National brownfield experts Robert Colangelo and Peter Hollingworth believe these sites are opportunities.
Both Colangelo and Hollingworth were invited to be keynote speakers at the fourth annual Small Business Times Commercial Real Estate & Development Conference on Nov. 9 at the Pfister Hotel in downtown Milwaukee. Their insights are featured in this publication.
Colangelo says developers need to take a closer look at brownfield sites and dream of their potential. Hollingworth is an expert at making brownfield redevelopment economically feasible.
Of course, they’re preaching to the choir when it comes to Richard Carlson, who transformed the abandoned Allis-Chalmers Corp. plant into the majestic $50 million Summit Place office complex.
Looking back, Carlson said many commercial Realtors thought he was a “lunatic” when he envisioned Summit Place.
If so, the region needs more “lunatics” such as Carlson, who also was a member of the conference panel and is profiled in this special report.
Carlson said the Summit Place project would not have happened if he hadn’t received a brownfield redevelopment grant.
That’s where the public sector comes in. As commissioner of the Milwaukee Department of City Development, Richard “Rocky” Marcoux is a boisterous booster of brownfield redevelopment.
The region also could use more public officials with vision, such as of outgoing Kenosha Mayor John Antaramian, who is this year’s recipient of the Robert B. Bell Sr. Best Public Partner Award.

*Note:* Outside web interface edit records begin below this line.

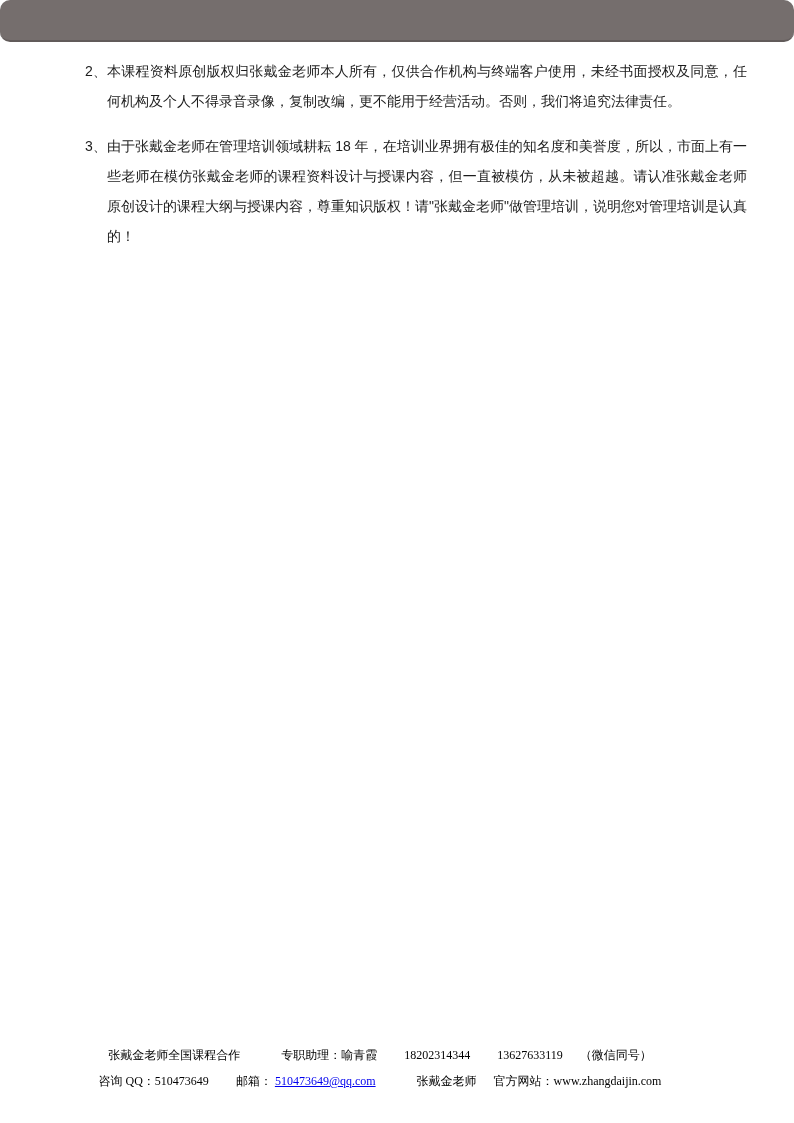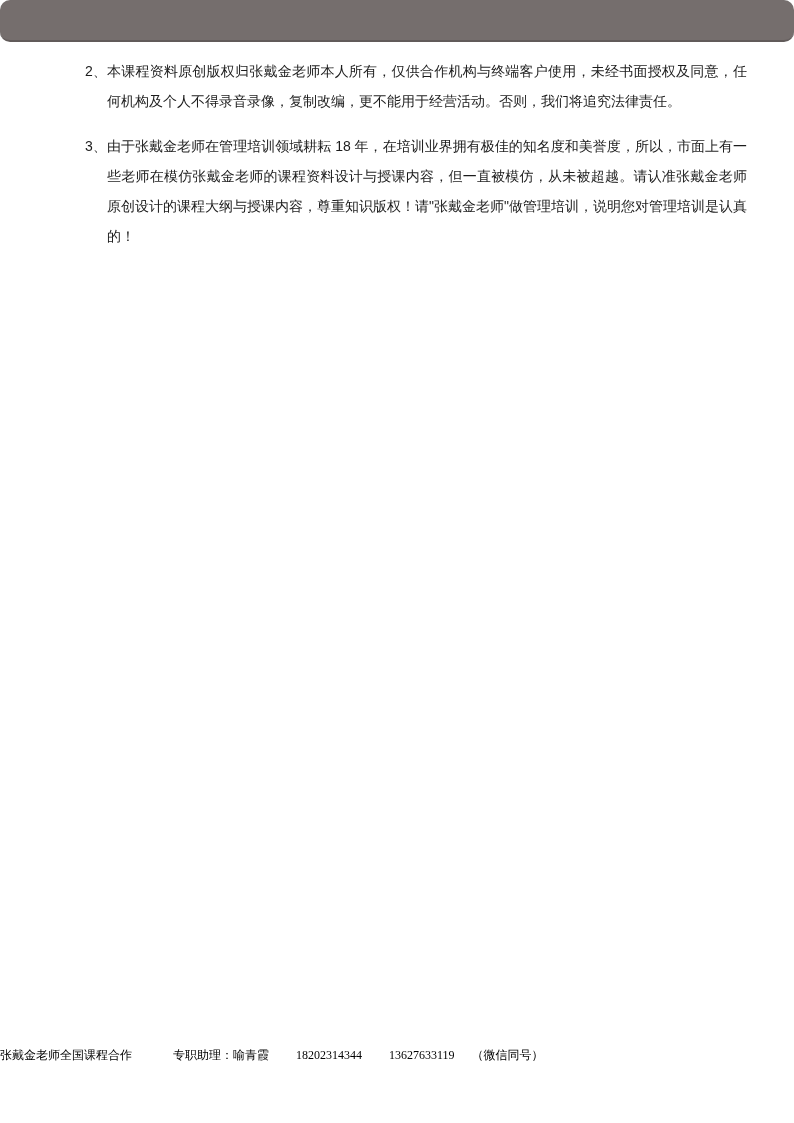--- a/index.html
+++ b/index.html
@@ -53,21 +53,21 @@
     text-align: justify;
     text-justify: inter-ideograph;
   }
 
   
   .footer {
     position: absolute;
     top: 1042px;
     left: 0;
     width: 760px;
-    text-align: left;
+    text-align: center;
     font-family: "Liberation Serif", serif;
     font-size: 12px;
     line-height: 26px;
     color: #000000;
   }
   .footer .gap-lg { margin-right: 38px; }
   .footer .gap-md { margin-right: 24px; }
   .footer .gap-sm { margin-right: 14px; }
   .footer a.email-link {
     color: var(--link, #0000ee);
@@ -116,16 +116,23 @@
   </div>
 
   <div class="footer">
     <div>
       <span class="gap-lg">张戴金老师全国课程合作</span>
       <span class="gap-md">专职助理：喻青霞</span>
       <span class="gap-md">18202314344</span>
       <span class="gap-sm">13627633119</span>
       <span>（微信同号）</span>
     </div>
+    <div>
+      <span class="gap-md">咨询 QQ：510473649</span>
+      <span>邮箱：</span>
+      <a class="email-link gap-lg" href="#">510473649@qq.com</a>
+      <span class="gap-sm">张戴金老师</span>
+      <span>官方网站：www.zhangdaijin.com</span>
+    </div>
   </div>
 
 
 </div>
 
 </body></html>

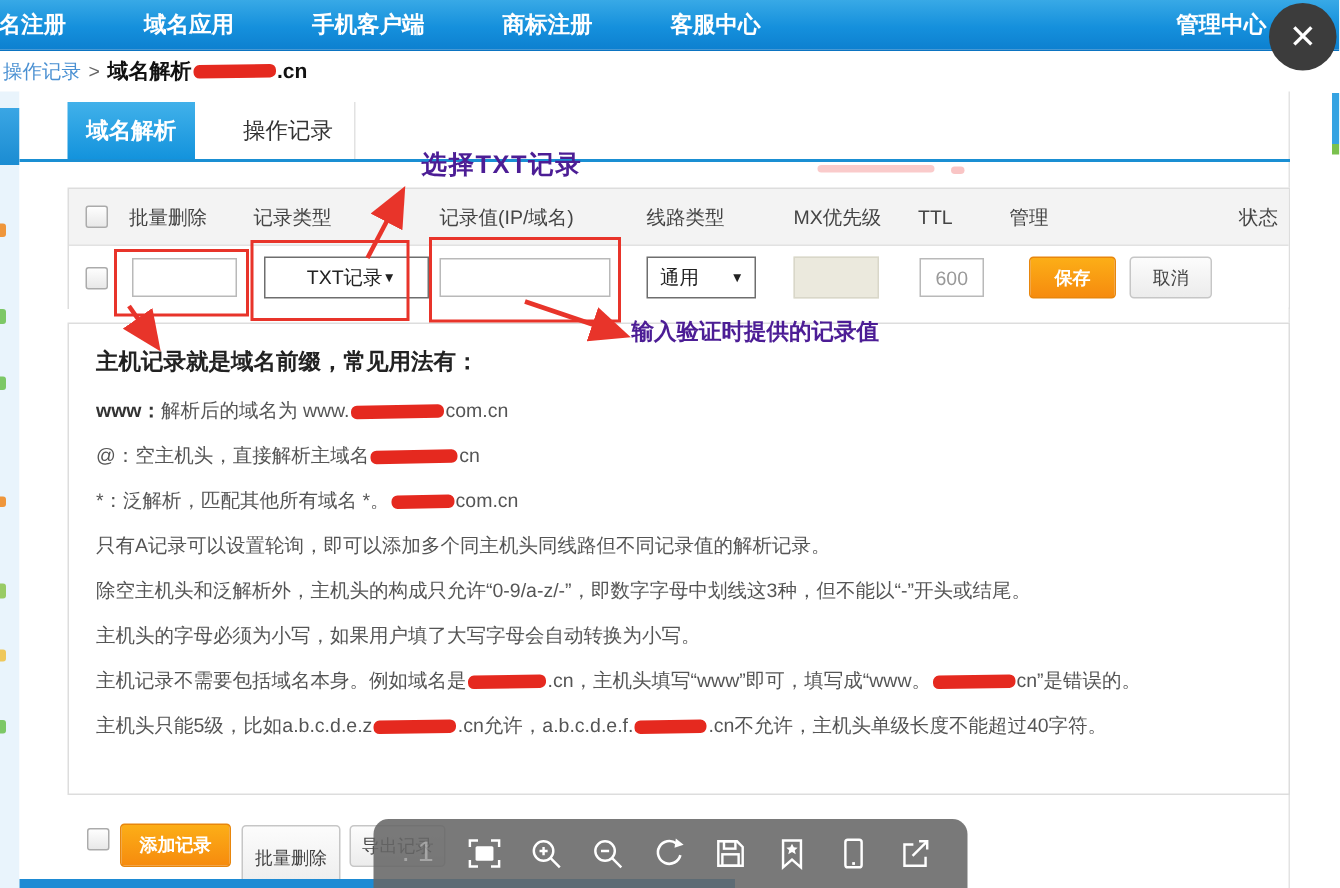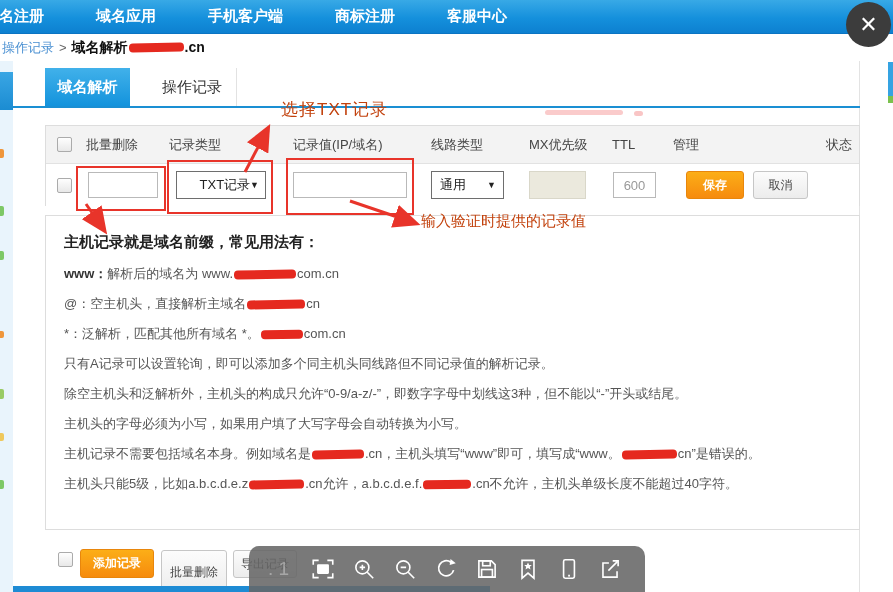--- a/index.html
+++ b/index.html
@@ -73,21 +73,21 @@
       background:linear-gradient(180deg,#fefefe,#e8e8e8);display:inline-block;cursor:pointer;}
 
   .txt-input{height:24px;border:1px solid #b9b9b9;background:#fff;font-size:13px;
              padding:0 4px;box-sizing:content-box;}
   .in-host{width:60px;margin-left:2px;}
   .in-value{width:104px;}
   .in-ttl{width:33px;margin-left:1px;color:#999;text-align:center;}
   .sel{height:28px;border:1px solid #6e6e6e;background:#fff;display:flex;align-items:center;
        font-size:13px;color:#222;box-sizing:border-box;cursor:pointer;}
   .sel .sel-caret{font-size:9px;color:#222;}
-  .sel-type{width:90px;margin-left:7px;justify-content:flex-end;padding-right:6px;}
+  .sel-type{width:110px;margin-left:7px;justify-content:flex-end;padding-right:21px;}
   .sel-line{width:73px;justify-content:space-between;padding:0 7px 0 8px;}
   .mx-box{width:55px;height:26px;background:#ebe9dd;border:1px solid #d9d7c9;}
 
   .btn{display:inline-flex;align-items:center;justify-content:center;border-radius:3px;
        font-size:12px;cursor:pointer;box-sizing:border-box;}
   .btn-orange{background:linear-gradient(180deg,#fcae17,#f68b0e);color:#fff;font-weight:bold;
               border:1px solid #e8860c;}
   .btn-gray{background:linear-gradient(180deg,#fcfcfc,#ececec);border:1px solid #c6c6c6;color:#444;}
   .btn-save{width:58px;height:28px;margin-left:13px;}
   .btn-cancel{width:55px;height:28px;margin-left:9px;}
@@ -113,41 +113,45 @@
           padding:0 22px 0 12px;box-sizing:border-box;z-index:40;}
   .viewer .page-ind{color:rgba(255,255,255,.35);font-size:19px;margin-right:6px;}
   .vicon{width:26px;height:26px;display:flex;align-items:center;justify-content:center;cursor:pointer;}
   .vicon svg{display:block;}
 
   
   .redbox{position:absolute;border:2px solid #e8342a;z-index:30;pointer-events:none;}
   .rb1{left:76px;top:166px;width:86px;height:41px;}
   .rb2{left:167px;top:160px;width:102px;height:50px;}
   .rb3{left:286px;top:158px;width:124px;height:53px;}
-  .redtext{position:absolute;color:#c2410c;font-weight:normal;z-index:31;white-space:nowrap;}
+  .redtext{position:absolute;color:#4c1d95;font-weight:bold;z-index:31;white-space:nowrap;}
   .rt1{left:281px;top:98px;font-size:17px;letter-spacing:1px;}
   .rt2{left:110px;top:217px;font-size:15px;}
   .rt3{left:421px;top:212px;font-size:15px;}
   .pinkline{position:absolute;left:545px;top:110px;width:78px;height:5px;border-radius:3px;
             background:rgba(243,140,140,.45);z-index:29;}
   .pinkdot{position:absolute;left:634px;top:111px;width:9px;height:5px;border-radius:3px;
            background:rgba(243,140,140,.5);z-index:29;}
   .arrows{position:absolute;left:0;top:0;width:893px;height:592px;z-index:32;pointer-events:none;}
 </style>
 </head>
 <body>
 
 <div class="page">
 
   <div class="topnav">
     <span class="nav-item">域名注册</span>
     <span class="nav-item">域名应用</span>
     <span class="nav-item">手机客户端</span>
     <span class="nav-item">商标注册</span>
     <span class="nav-item">客服中心</span>
+    <span class="nav-right">
+      <span>管理中心</span>
+      <span class="caret">▼</span>
+    </span>
   </div>
 
   <div class="close-btn">
     <span>✕</span>
   </div>
 
   <div class="breadcrumb">
     <span class="bc-link">操作记录</span>
     <span class="bc-sep">&gt;</span>
     <span class="bc-title">

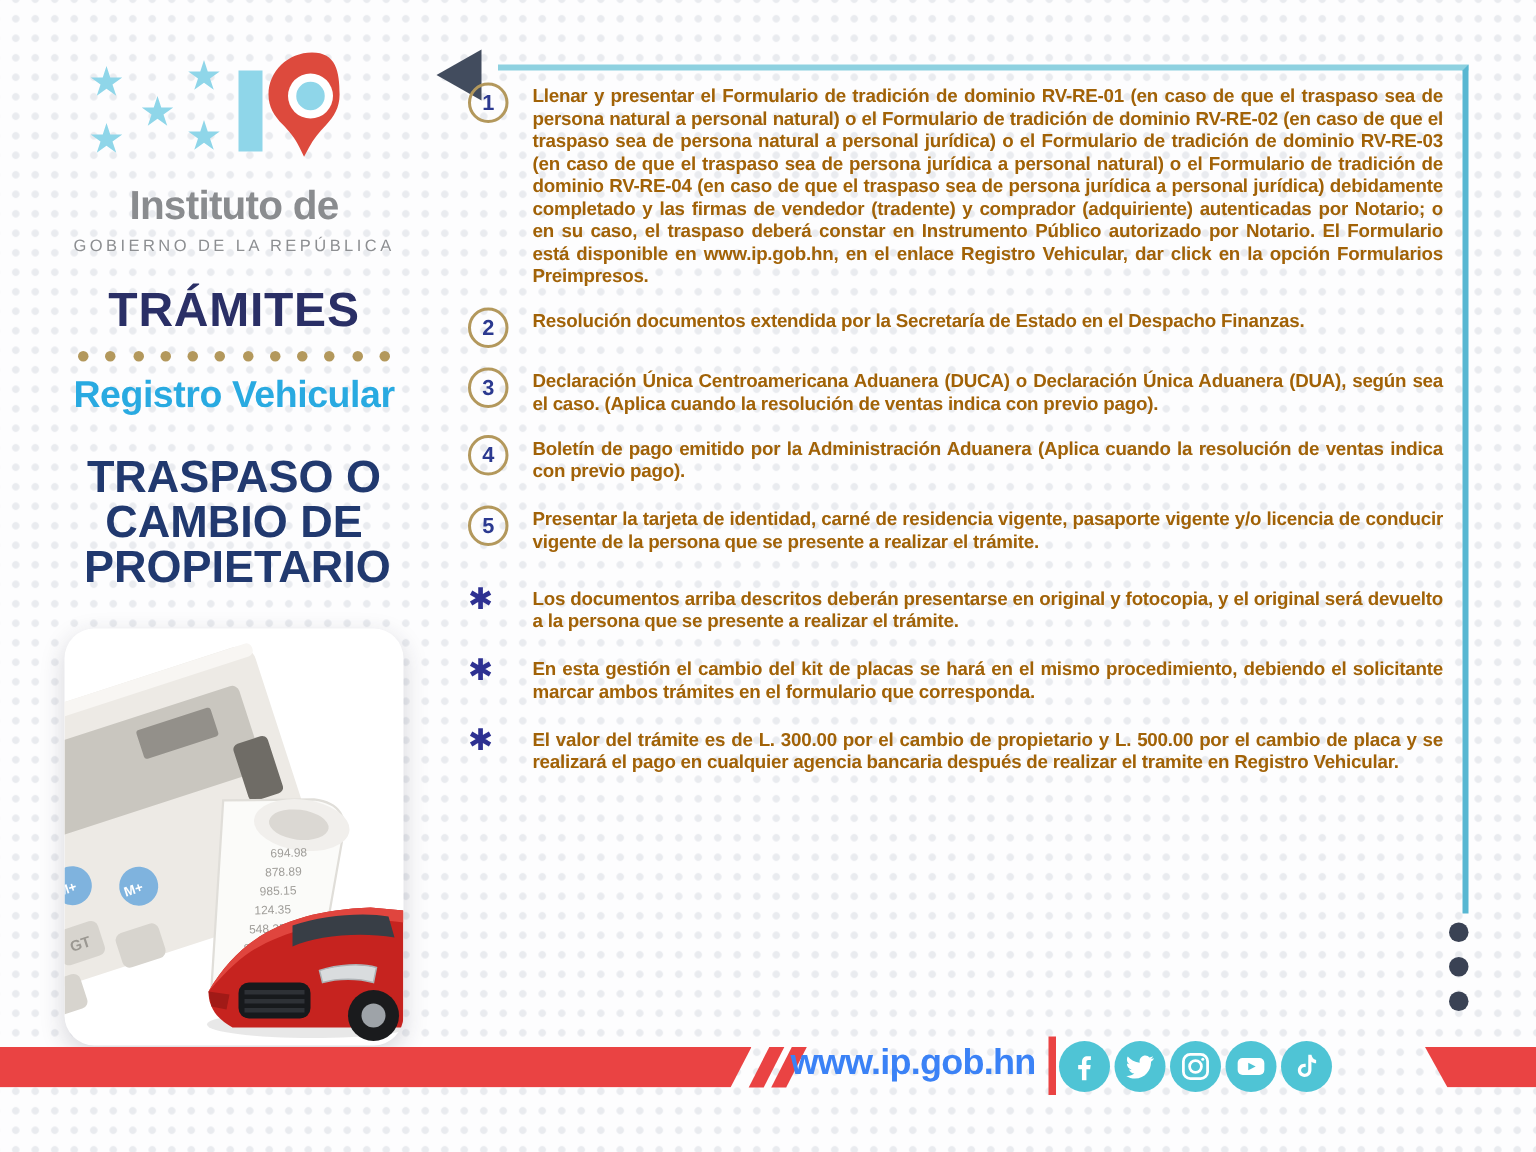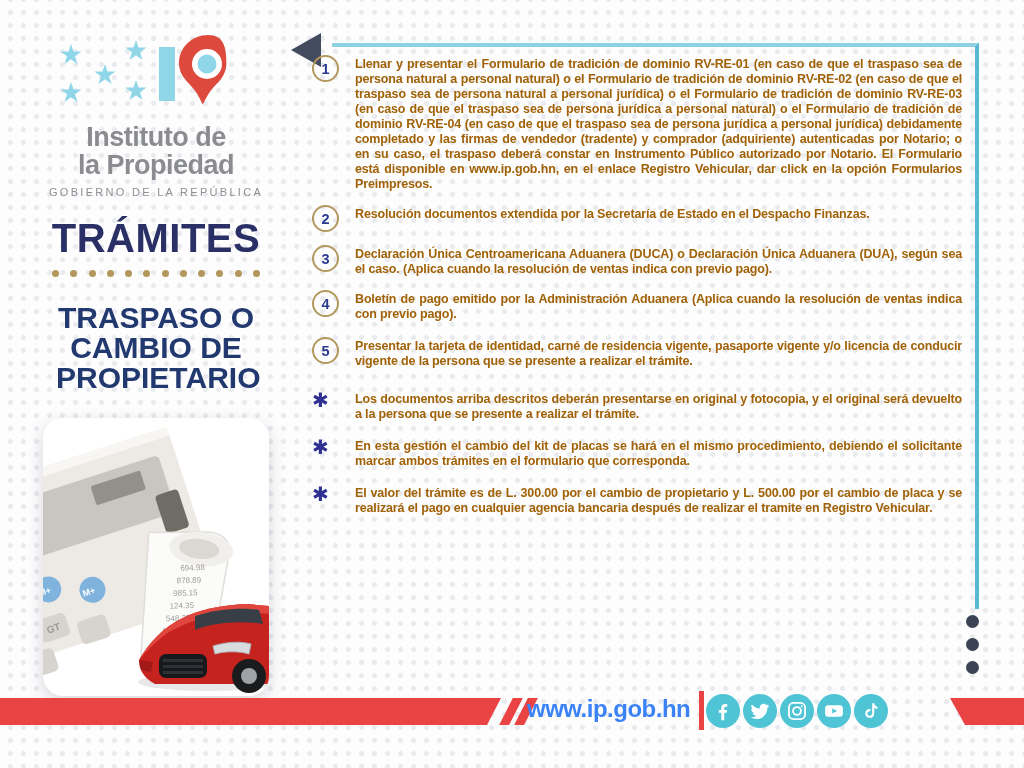--- a/index.html
+++ b/index.html
@@ -8,21 +8,21 @@
   .page::before{content:"";position:absolute;inset:0;
     background-image:radial-gradient(circle,#e9ebef 2.2px,transparent 2.8px);
     background-size:13px 13px;background-position:4px 6px;}
   .page > *{position:absolute;z-index:1;}
 
   
   .sidebar{left:40px;top:29px;width:232px;text-align:center;}
   .logo-svg{display:block;margin:0 auto;}
   .org-name{font-size:27px;font-weight:bold;color:#8a8c8f;line-height:28px;letter-spacing:-.5px;margin-top:2px;}
   .org-sub{font-size:11px;font-weight:normal;color:#8d8f92;letter-spacing:2.3px;margin-top:7px;}
-  .program{font-size:40px;font-weight:bold;color:#2a2f66;letter-spacing:.5px;margin-top:18px;}
+  .program{font-size:32px;font-weight:bold;color:#2a2f66;letter-spacing:.5px;margin-top:18px;}
   .dots-row{display:flex;justify-content:space-between;width:208px;margin:9px auto 0;}
   .dots-row i{width:7px;height:7px;border-radius:50%;background:#b3985c;}
   .category{font-size:25px;font-weight:bold;color:#29aae1;margin-top:8px;letter-spacing:-.3px;}
   .procedure{font-size:30px;font-weight:bold;color:#21396f;line-height:30px;margin:26px auto 0;width:200px;}
   .photo-card{position:relative;width:226px;height:278px;margin:25px auto 0;background:#fff;
     border-radius:20px;box-shadow:0 5px 16px rgba(40,40,60,.18);overflow:hidden;z-index:3;}
 
   
   .frame-line{left:332px;top:43px;width:643px;height:562px;
     border-top:4px solid #8ed1e0;border-right:4px solid #58b7d2;}
@@ -76,39 +76,39 @@
       <g>
         <rect x="116" y="18" width="16" height="54" fill="#8fd6e9"></rect>
         <path d="M165 6c-16 0-29 12.5-29 28 0 8.4 3.8 14.2 9.3 19.9 4.4 4.6 8.2 8.9 11.3 15.3l3.1 6.3 3.3-6.2c3.1-6 6.8-10.2 11.1-14.7 5.6-5.8 9.3-12 9.3-20.6C183.4 18.5 181 6 165 6z" fill="#dd4a3d"></path>
         <circle cx="164" cy="35" r="15" fill="#ffffff"></circle>
         <circle cx="164" cy="35" r="9.5" fill="#8fd6e9"></circle>
       </g>
     </svg>
 
     <div class="org-name">
       <div>Instituto de</div>
-      <div>la Propiedad</div>
     </div>
     <div class="org-sub">GOBIERNO DE LA REPÚBLICA</div>
 
     <div class="program">TRÁMITES</div>
     <div class="dots-row">
       <i></i>
         <i></i>
         <i></i>
         <i></i>
         <i></i>
         <i></i>
         <i></i>
         <i></i>
         <i></i>
         <i></i>
         <i></i>
         <i></i>
     </div>
+    <div class="category">Registro Vehicular</div>
 
     <div class="procedure">TRASPASO O CAMBIO DE PROPIETARIO</div>
 
     <div class="photo-card">
       <svg width="226" height="278" viewBox="0 0 226 278">
 
         <g transform="rotate(-18 60 120)">
           <rect x="-60" y="34" width="215" height="180" rx="12" fill="#edeae5"></rect>
           <rect x="-60" y="34" width="215" height="9" rx="4" fill="#f8f6f3"></rect>
           <rect x="-42" y="58" width="180" height="60" rx="5" fill="#c9c6bf"></rect>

Antaramian serves as the president of the Wisconsin Chapter of the National Brownfield Association. He also is a member of the Brownfields Study Group for the state, which was launched in the early 90s as a result of efforts by the Wisconsin Department of Natural Resources (DNR) to examine the challenges of brownfield redevelopment.
This special report documents how public/private partnerships can create real value and wealth in communities.